A large frontal avicularium (215 µm long by 130 µm wide) obliquely placed on the proximal zooidal gymnocyst of each autozooid, forming a prominent mucro projecting over the opesia (185–210 µm in length from the proximal margin of the secondary opening) at an angle of about 10–20° when covered by the calcified ‘lamina’, therefore not visible in frontal view ( Fig. 14A, B View FIGURE 14 ); the outline of the rostrum smooth, the surface of ‘lamina’ covering the avicularian chamber densely granular; rostrum triangular, hooked, laterally serrated pointing distally or distolaterally; crossbar seemingly complete.

Ovicells globular, convex, semi-immersed in proximal part of distal zooid; ooecium covered by the calcified ‘lamina’, densely granular ( Fig. 14A View FIGURE 14 ), with the subcircular/elliptical pores of the ‘lamina’ distributed at each corner, the proximal margin straight.

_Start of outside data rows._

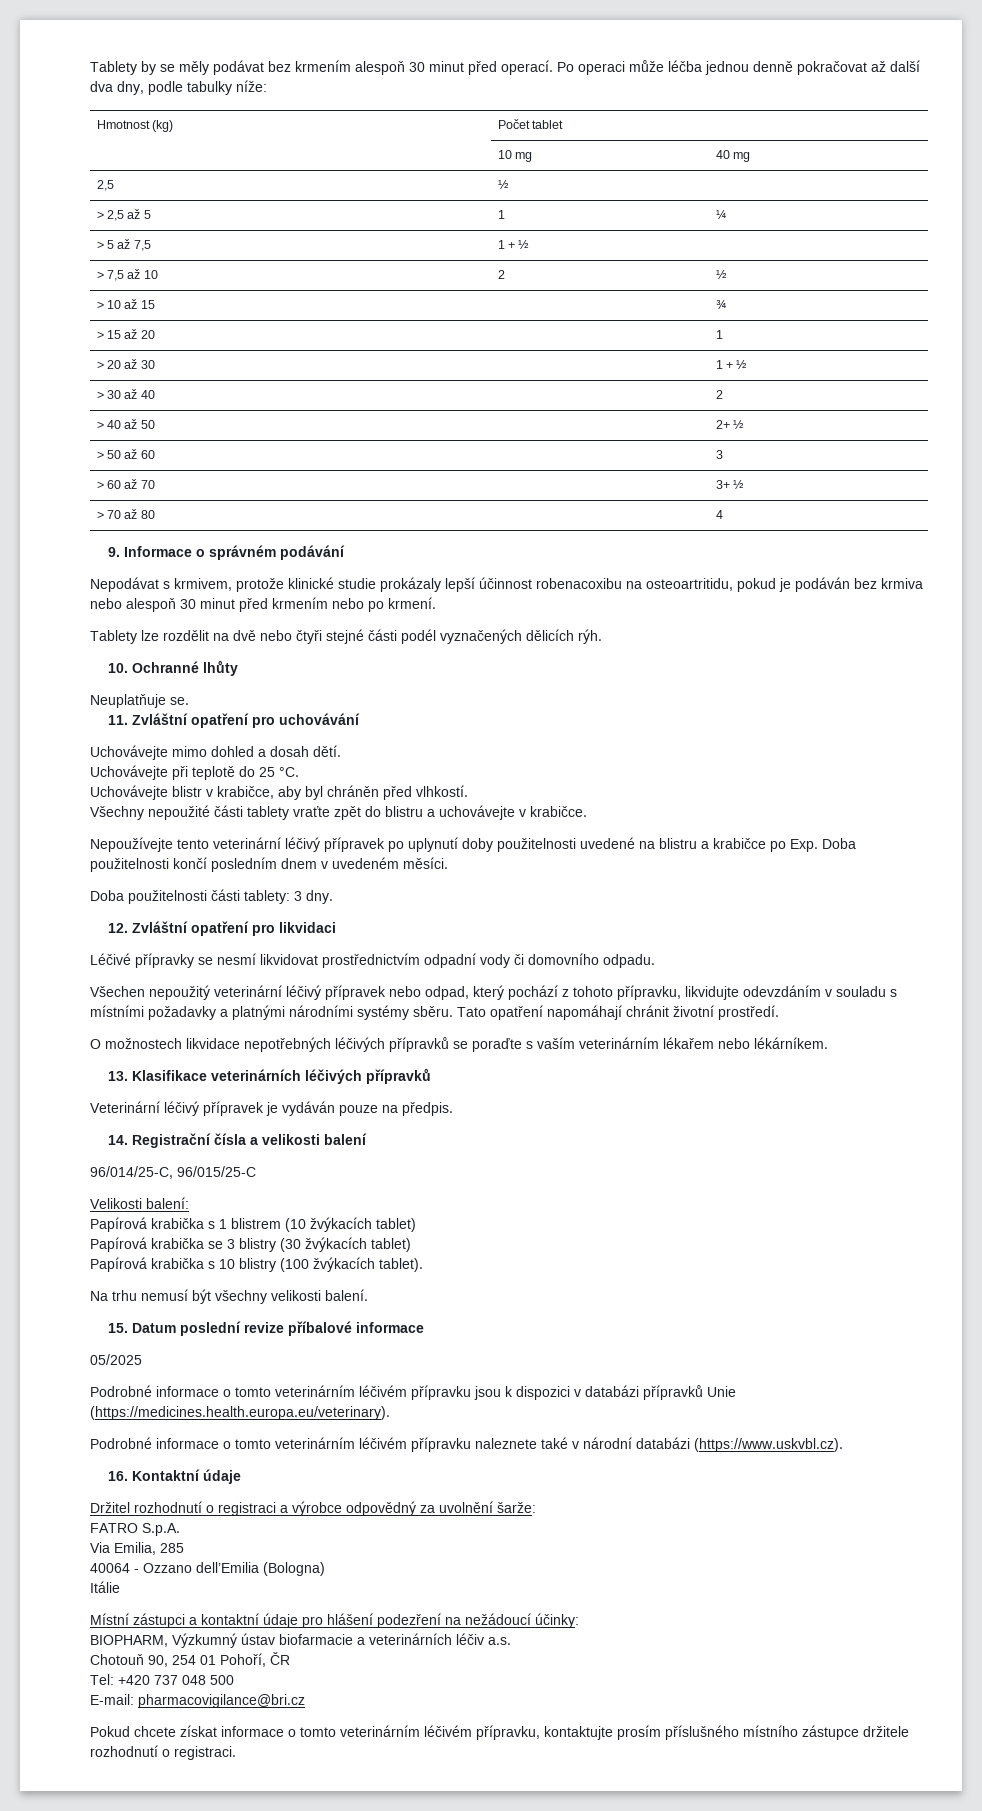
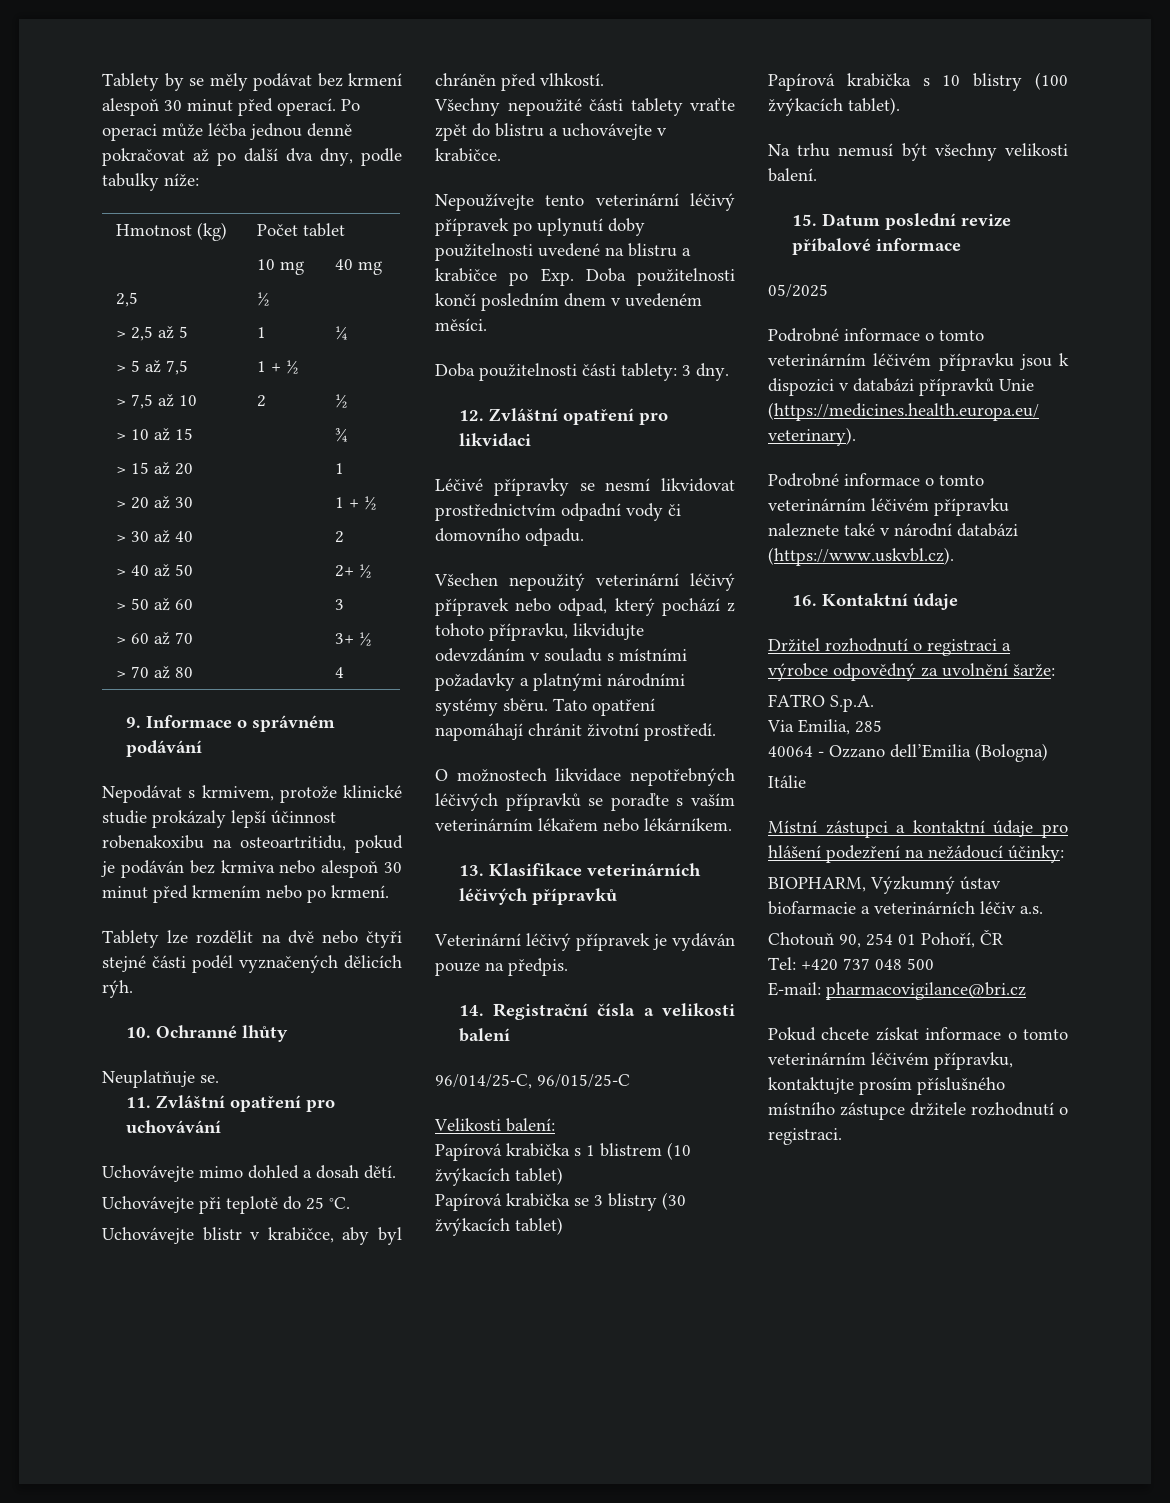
- Tablety by se měly podávat bez krmením alespoň 30 minut před operací.
+ Tablety by se měly podávat bez krmení alespoň 30 minut před operací.
- Po operaci může léčba jednou denně pokračovat až další dva dny, podle tabulky níže:
+ Po operaci může léčba jednou denně pokračovat až po další dva dny, podle tabulky níže:
- Nepodávat s krmivem, protože klinické studie prokázaly lepší účinnost robenacoxibu na osteoartritidu, pokud je podáván bez krmiva nebo alespoň 30 minut před krmením nebo po krmení.
+ Nepodávat s krmivem, protože klinické studie prokázaly lepší účinnost robenakoxibu na osteoartritidu, pokud je podáván bez krmiva nebo alespoň 30 minut před krmením nebo po krmení.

Remarks. As for Mangana canui n. comb., the newly proposed combination, M. incrustata n. comb., is also based on the presence of the same key foveolariid characters, i.e. negligible gymnocyst and interior walled cryptocystal layer of kenozooidal origin. Once again, the presence of a large frontal adventitious avicularium proximally to each autozooid classifies this species within the genus Mangana . Furthermore, it is worth noting that oral spines in this species may either be present or absent in autozooids within the same colony.

Silén (1941, p. 31) compares this species with Tegella robertsoni O’Donoghue & O’Donoghue, 1926 [now considered a junior synonym of T. aquilirostris ( O’Donoghue & O’Donoghue, 1923) ] because of a similar secondary calcified ‘lamina’ that, however, is unrelated to the thin kenozooidal overgrowth layer in M. incrustata n. comb. In T. robertsoni , the secondary ‘lamina’ to which Silén (1941) referred would cover only the ooecium “which is small and membranous or very little calcified”. It is likely that Silén (1941) referred to the thick margin of the ectooecium (see Dick et al. 2005, p. 3708, fig. 4E, F).

Among species currently assigned to Tegella , T. horrida ( Hincks, 1880) shares similarities with M. canui n. comb., M. incrustata n. comb., and foveolariids in general. Notably, T. horrida has interior-walled excavations on the ovicell and interzooidal kenozooids ( Dick et al. 2005). The presence of a large proximofrontal avicularium in T. horrida strongly suggests its affinity with M. canui n. comb. and M. incrustata n. comb. In addition, all three species are geographically close, being found in the North Pacific. The main difference lies in the robust and prominent circumopesial spines present in T. horrida .

Mawatari (1952) reported this species also from one locality (i.e. Kushimoto) at Kii Peninsula.